Fourth Week of Advent
December 17, 2007
Mary was pledged to be married to Joseph, but before they came together, she was found to be pregnant through the Holy Spirit. Because Joseph her husband was a righteous man and did not want to expose her to public disgrace, he had in mind to divorce her quietly.
But after he had considered this, an angel of the Lord appeared to him in a dream and said, “Joseph son of David, do not be afraid to take Mary as your wife, because what is conceived in her is from the Holy Spirit. She will give birth to a Son, and you are to give Him the name Jesus, because He will save His people from their sins.” – Matthew 1.18b-21
The Scriptures are full of stories of great faith beginning with Abram getting up and following the Lord into the unknown. Every great event of the Bible begins with an act of stepping out in faith, of trusting God to do what He has promised. Except Joseph’s story… Joseph’s story begins with an act of trust in Mary, an impossible decision to believe that Mary had conceived of the Holy Spirit. When is that last time any of us knew of someone who became pregnant through the Holy Spirit? It was just about as plausible in Joseph’s day as in our own.
Joseph had the right to have Mary stoned. He had justification for publicly humiliating her and her family. Joseph must have been a really nice guy. His plan was to divorce her quietly, to protect her life and give her a chance to go off and start her life elsewhere. Fidelity is God’s design for marriage, and clearly, Mary had not been faithful to Joseph since she was expecting a baby before they had come together. Likewise, fidelity was incredibly important in the ancient world because land was passed down through family lines. An unfaithful wife could bring a man’s land-holdings into question. Conversely, a philandering man might conceivably increase his property. But I digress…
Last week, I talked about the confidence that comes from encountering God. Faith is born from the recognition of God’s character; in knowing God we come to the knowledge of Something more certain than anything we can see. This week is a little different. What if we are asked to believe something that is impossible to believe? Joseph was asked to trust an utterly incredulous event. Mary’s “infidelity” to Joseph was a work of the Holy Spirit of God?

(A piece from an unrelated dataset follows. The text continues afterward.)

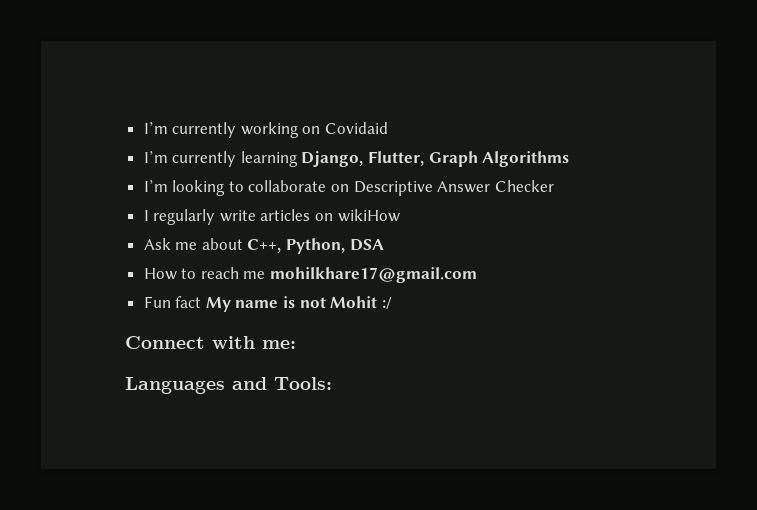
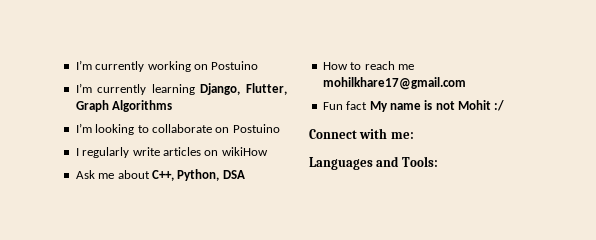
[325,122,389,134] Covidaid -> [211,61,259,70] Postuino
[353,180,554,196] Descriptive Answer Checker -> [232,124,280,133] Postuino

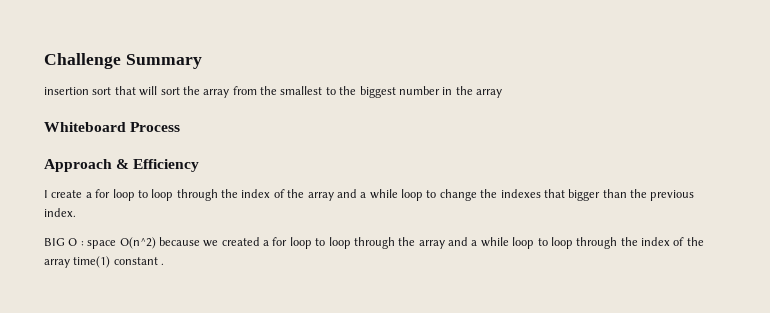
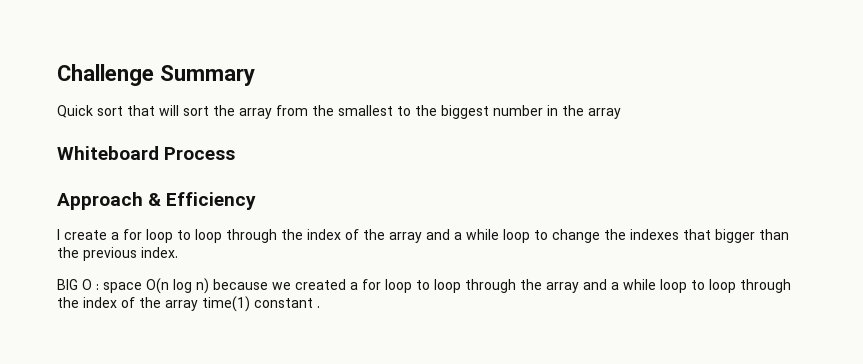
[44,87,89,95] insertion -> [57,105,93,118] Quick
[119,237,156,249] O(n^2) -> [146,278,209,294] O(n log n)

Joseph’s life and faith leave us a legacy of three distinct lessons. First, we can choose to be honorable and to do what is honorable, but if God wants us to do something extraordinary, He has to intervene. We do not really step out in blind faith; we make decisions based on the trustworthiness of God. Joseph could not believe that Mary was a virgin until an angel of the Lord appeared to him. God does not expect us to live and act blindly or stupidly but in response to His character, His graciousness, generosity, faithfulness, and love. It is God’s responsibility to reassure us, but it is our responsibility to respond in faith and confidence in Him.
That leads to the second lesson of Joseph’s life: always following the rules is not always following God. If Joseph had been obedient to the Law, Mary would have been stoned. Instead, Joseph trusted what the angel told him and he acted on it. Making a decision that challenges our own righteousness, especially from others, is hard to do. Joseph’s neighbors surely considered him a fool for staying with Mary. That is likely the reason why Joseph took Mary with him to Bethlehem from Nazareth; neither of them could have been eager to remain among those who knew she was pregnant prior to their marriage. Why else would Joseph take a full-term Mary with him on a long journey? Any other wife in a similar state would be left at home with the mother or mother-in-law.
Sometimes, God wants us to do something beyond the rules. Those are not the sorts of decisions we make but something only God Himself can tell us. Joseph heard from the Lord that he was to keep Mary for his wife. It was an extraordinary act more than an honorable one. We need to be on guard against thinking too highly of our own honor, lest we miss an extraordinary act of God.
Last, and perhaps most importantly, not every request God makes of us comes with the promise of great blessing. God promised Abram the Land of Cana. God promised David an everlasting throne, fulfilled in Jesus Christ. But God did not promise Joseph anything. Joseph is held in high esteem as the earthly father of Jesus. He got to live with, protect and defend the Son of God and son of Mary. Christians for all of history honor Joseph for his faithfulness and obedience. But Joseph received no reward in his lifetime. In a generation that wants to see the blessing and the promise fulfilled, we need to be reminded that, sometimes, the blessing is simply getting to serve Christ, not a reward. For all intents and purposes, Joseph life was upended to protect Mary and the Baby she carried, and he followed through, apparently without complaint. The legacy of Joseph is that a faithful and obedient life is a rich and worthy life, even if we cannot measure any immediate blessing to ourselves.
I think it would be easier not to be Joseph. But Joseph was given the privilege of participating in changing the course of human history. He protected and defended the Savior of the world, and he was crucial in fulfilling God’s plans. His name is lifted up by every generation as an example of true obedience and faith.
No act on God’s behalf and at His request is ever wasted, and acting on the unbelievable might even change the course of history. What is He asking you to do? And what would God have to do to convince you to be obedient?